Le Premier ministre Haradinaj a mis en doute la crédibilité des institutions internationalement reconnues pour nier le départ des citoyens du Kosovo. Haradinaj a qualifié les conclusions de la Banque mondiale de fausses pour la perte de 17 mille emplois, tout comme les statistiques de l'Union européenne (EUROSTAT), qui disent que le Kosovo a eu [...]
Le Premier ministre Haradinaj a mis en doute la crédibilité des institutions internationalement reconnues pour nier le départ des citoyens du Kosovo.
Haradinaj a qualifié la Banque mondiale de perte de 17 000 emplois, tout comme les statistiques de l'Union européenne (EUROSTAT), qui disent que le Kosovo a connu le plus grand déclin démographique en Europe au cours de la dernière décennie. Exactement depuis 2007, le Kosovo a libéré 15% de sa population, écrit Koha Ditore aujourd'hui.
Haradinaj ne s'occupe pas du phénomène de quitter les citoyens, mais il a émis des doutes quant à la tendance à manipuler l'opinion.
“Des statistiques récentes sur les migrations réelles montrent que le Kosovo n'est pas exposé au risque de migration, ce qui marque la plus faible tendance au fil des ans avec seulement 315 cas de demande migratoire en 2018, comparativement à 2015, où 67 545 personnes avaient émigré. Et en 2018, 727 citoyens du Kosovo sont revenus volontairement. Cela montre clairement une forte baisse des migrations et que les citoyens du Kosovo respectent les principes fondamentaux de la libre circulation”, a écrit Haradinaj jeudi.

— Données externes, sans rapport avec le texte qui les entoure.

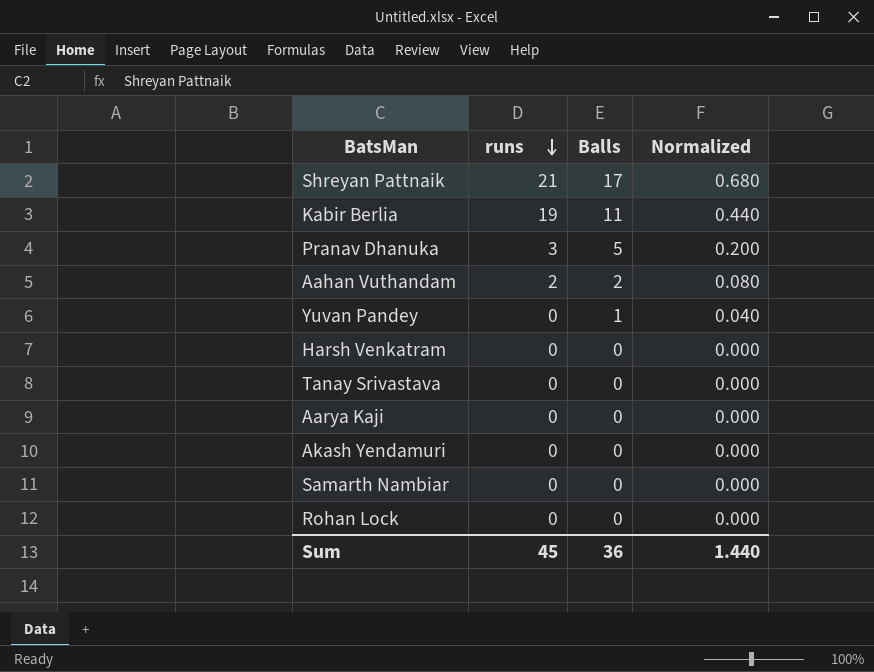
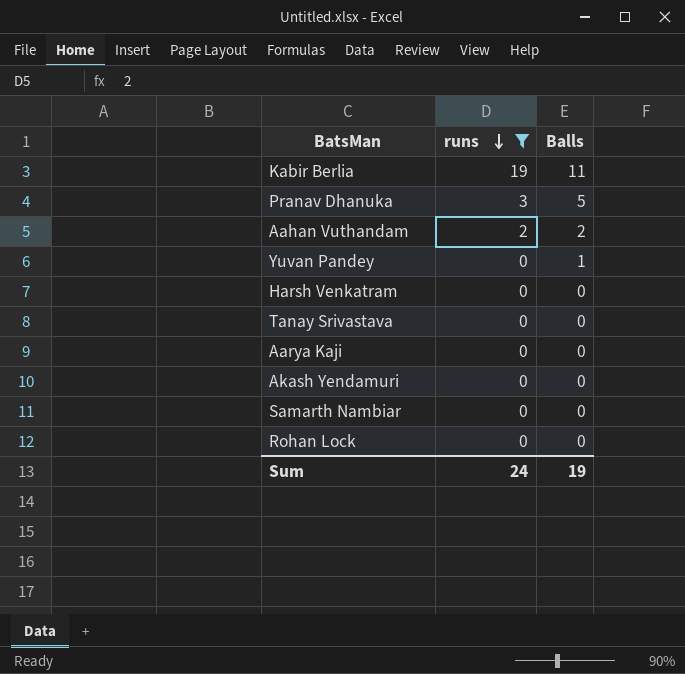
filter: none -> runs != 21
column Normalized | formula: [Balls] * 0.04 -> none
Sum | runs: 45 -> 24
Sum | Balls: 36 -> 19

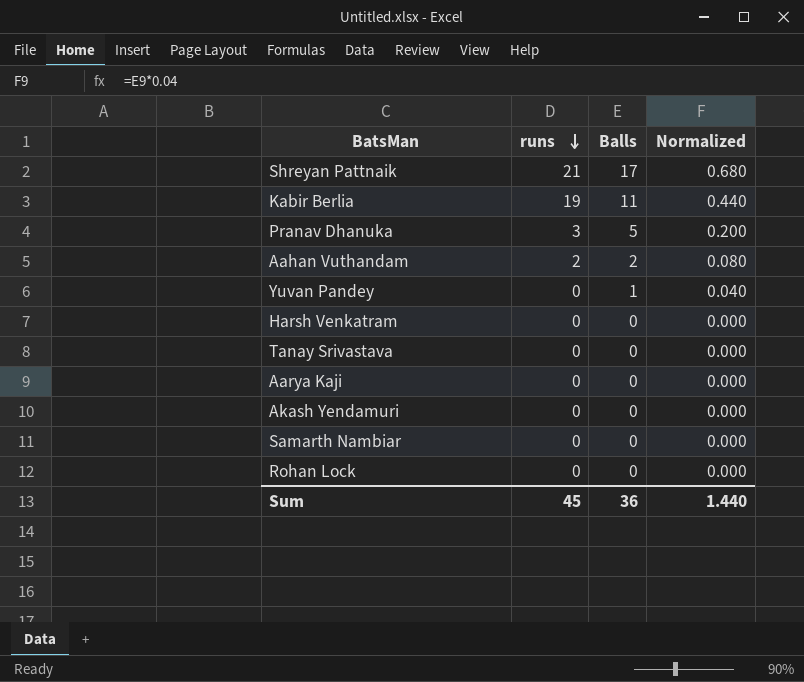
filter: runs != 21 -> none
column Normalized | formula: none -> [Balls] * 0.04
Sum | runs: 24 -> 45
Sum | Balls: 19 -> 36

“Données inexactes, avec ou sans but, et manipulation avec les chiffres des demandes de visa, qui sont dans la plupart des cas des visas de tourisme, officiels et de travail, et visites et unions familiales que les citoyens appliquent simultanément à plusieurs ambassades et les mêmes plusieurs fois au cours de l'année, endommagent gravement le processus de libéralisation des visas”, a-t-il ajouté.